# DIRECTIONS FOR THIS TASK
Restate all of the data precisely, omitting nothing.

Version difference data:
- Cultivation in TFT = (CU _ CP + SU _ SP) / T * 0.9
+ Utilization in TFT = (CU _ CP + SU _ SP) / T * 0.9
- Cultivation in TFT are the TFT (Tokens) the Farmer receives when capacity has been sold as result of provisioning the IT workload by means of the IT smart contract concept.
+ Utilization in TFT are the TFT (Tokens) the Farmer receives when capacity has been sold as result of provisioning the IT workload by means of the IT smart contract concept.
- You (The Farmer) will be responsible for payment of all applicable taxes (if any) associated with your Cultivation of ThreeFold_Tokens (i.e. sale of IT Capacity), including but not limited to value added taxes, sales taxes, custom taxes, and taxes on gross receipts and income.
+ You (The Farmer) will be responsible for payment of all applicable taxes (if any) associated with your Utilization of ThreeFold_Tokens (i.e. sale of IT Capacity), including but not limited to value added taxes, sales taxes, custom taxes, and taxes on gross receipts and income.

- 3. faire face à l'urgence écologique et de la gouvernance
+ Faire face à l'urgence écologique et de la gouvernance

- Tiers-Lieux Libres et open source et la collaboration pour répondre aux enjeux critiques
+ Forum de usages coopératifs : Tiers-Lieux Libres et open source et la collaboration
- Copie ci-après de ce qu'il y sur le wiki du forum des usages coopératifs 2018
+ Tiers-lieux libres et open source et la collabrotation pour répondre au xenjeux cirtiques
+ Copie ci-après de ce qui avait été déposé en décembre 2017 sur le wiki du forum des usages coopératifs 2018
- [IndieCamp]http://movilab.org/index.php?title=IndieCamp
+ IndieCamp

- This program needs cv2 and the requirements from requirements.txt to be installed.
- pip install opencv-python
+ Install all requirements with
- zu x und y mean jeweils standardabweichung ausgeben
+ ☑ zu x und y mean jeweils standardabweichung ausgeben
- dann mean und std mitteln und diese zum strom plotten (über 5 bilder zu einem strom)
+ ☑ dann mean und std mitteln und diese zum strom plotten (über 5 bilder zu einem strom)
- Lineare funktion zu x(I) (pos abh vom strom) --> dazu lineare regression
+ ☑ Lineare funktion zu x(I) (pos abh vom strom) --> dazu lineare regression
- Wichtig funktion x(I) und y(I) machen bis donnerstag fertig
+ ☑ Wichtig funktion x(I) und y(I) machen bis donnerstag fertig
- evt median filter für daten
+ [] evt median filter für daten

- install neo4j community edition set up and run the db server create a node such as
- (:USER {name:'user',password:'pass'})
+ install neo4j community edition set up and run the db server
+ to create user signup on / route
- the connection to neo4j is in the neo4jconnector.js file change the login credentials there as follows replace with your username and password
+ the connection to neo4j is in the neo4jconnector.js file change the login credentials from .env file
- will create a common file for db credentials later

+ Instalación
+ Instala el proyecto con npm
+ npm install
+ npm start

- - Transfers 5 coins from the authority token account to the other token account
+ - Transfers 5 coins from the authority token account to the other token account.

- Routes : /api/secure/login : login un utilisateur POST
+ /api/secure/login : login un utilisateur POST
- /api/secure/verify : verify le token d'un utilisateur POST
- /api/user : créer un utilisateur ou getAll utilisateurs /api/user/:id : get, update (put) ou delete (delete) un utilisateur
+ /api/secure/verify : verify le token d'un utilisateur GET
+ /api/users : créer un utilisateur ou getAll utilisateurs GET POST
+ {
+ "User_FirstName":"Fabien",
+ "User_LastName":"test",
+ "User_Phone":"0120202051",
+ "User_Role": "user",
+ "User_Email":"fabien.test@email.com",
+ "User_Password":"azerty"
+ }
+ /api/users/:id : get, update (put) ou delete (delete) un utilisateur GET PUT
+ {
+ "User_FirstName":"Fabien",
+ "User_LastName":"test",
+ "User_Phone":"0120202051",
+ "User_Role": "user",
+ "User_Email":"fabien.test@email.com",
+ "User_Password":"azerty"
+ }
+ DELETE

# WRITTEN REPLY
- Cultivation in TFT = (CU _ CP + SU _ SP) / T * 0.9
+ Utilization in TFT = (CU _ CP + SU _ SP) / T * 0.9
- Cultivation in TFT are the TFT (Tokens) the Farmer receives when capacity has been sold as result of provisioning the IT workload by means of the IT smart contract concept.
+ Utilization in TFT are the TFT (Tokens) the Farmer receives when capacity has been sold as result of provisioning the IT workload by means of the IT smart contract concept.
- You (The Farmer) will be responsible for payment of all applicable taxes (if any) associated with your Cultivation of ThreeFold_Tokens (i.e. sale of IT Capacity), including but not limited to value added taxes, sales taxes, custom taxes, and taxes on gross receipts and income.
+ You (The Farmer) will be responsible for payment of all applicable taxes (if any) associated with your Utilization of ThreeFold_Tokens (i.e. sale of IT Capacity), including but not limited to value added taxes, sales taxes, custom taxes, and taxes on gross receipts and income.

- 3. faire face à l'urgence écologique et de la gouvernance
+ Faire face à l'urgence écologique et de la gouvernance

- Tiers-Lieux Libres et open source et la collaboration pour répondre aux enjeux critiques
+ Forum de usages coopératifs : Tiers-Lieux Libres et open source et la collaboration
- Copie ci-après de ce qu'il y sur le wiki du forum des usages coopératifs 2018
+ Tiers-lieux libres et open source et la collabrotation pour répondre au xenjeux cirtiques
+ Copie ci-après de ce qui avait été déposé en décembre 2017 sur le wiki du forum des usages coopératifs 2018
- [IndieCamp]http://movilab.org/index.php?title=IndieCamp
+ IndieCamp

- This program needs cv2 and the requirements from requirements.txt to be installed.
- pip install opencv-python
+ Install all requirements with
- zu x und y mean jeweils standardabweichung ausgeben
+ ☑ zu x und y mean jeweils standardabweichung ausgeben
- dann mean und std mitteln und diese zum strom plotten (über 5 bilder zu einem strom)
+ ☑ dann mean und std mitteln und diese zum strom plotten (über 5 bilder zu einem strom)
- Lineare funktion zu x(I) (pos abh vom strom) --> dazu lineare regression
+ ☑ Lineare funktion zu x(I) (pos abh vom strom) --> dazu lineare regression
- Wichtig funktion x(I) und y(I) machen bis donnerstag fertig
+ ☑ Wichtig funktion x(I) und y(I) machen bis donnerstag fertig
- evt median filter für daten
+ [] evt median filter für daten

- install neo4j community edition set up and run the db server create a node such as
- (:USER {name:'user',password:'pass'})
+ install neo4j community edition set up and run the db server
+ to create user signup on / route
- the connection to neo4j is in the neo4jconnector.js file change the login credentials there as follows replace with your username and password
+ the connection to neo4j is in the neo4jconnector.js file change the login credentials from .env file
- will create a common file for db credentials later

+ Instalación
+ Instala el proyecto con npm
+ npm install
+ npm start

- - Transfers 5 coins from the authority token account to the other token account
+ - Transfers 5 coins from the authority token account to the other token account.

- Routes : /api/secure/login : login un utilisateur POST
+ /api/secure/login : login un utilisateur POST
- /api/secure/verify : verify le token d'un utilisateur POST
- /api/user : créer un utilisateur ou getAll utilisateurs /api/user/:id : get, update (put) ou delete (delete) un utilisateur
+ /api/secure/verify : verify le token d'un utilisateur GET
+ /api/users : créer un utilisateur ou getAll utilisateurs GET POST
+ {
+ "User_FirstName":"Fabien",
+ "User_LastName":"test",
+ "User_Phone":"0120202051",
+ "User_Role": "user",
+ "User_Email":"fabien.test@email.com",
+ "User_Password":"azerty"
+ }
+ /api/users/:id : get, update (put) ou delete (delete) un utilisateur GET PUT
+ {
+ "User_FirstName":"Fabien",
+ "User_LastName":"test",
+ "User_Phone":"0120202051",
+ "User_Role": "user",
+ "User_Email":"fabien.test@email.com",
+ "User_Password":"azerty"
+ }
+ DELETE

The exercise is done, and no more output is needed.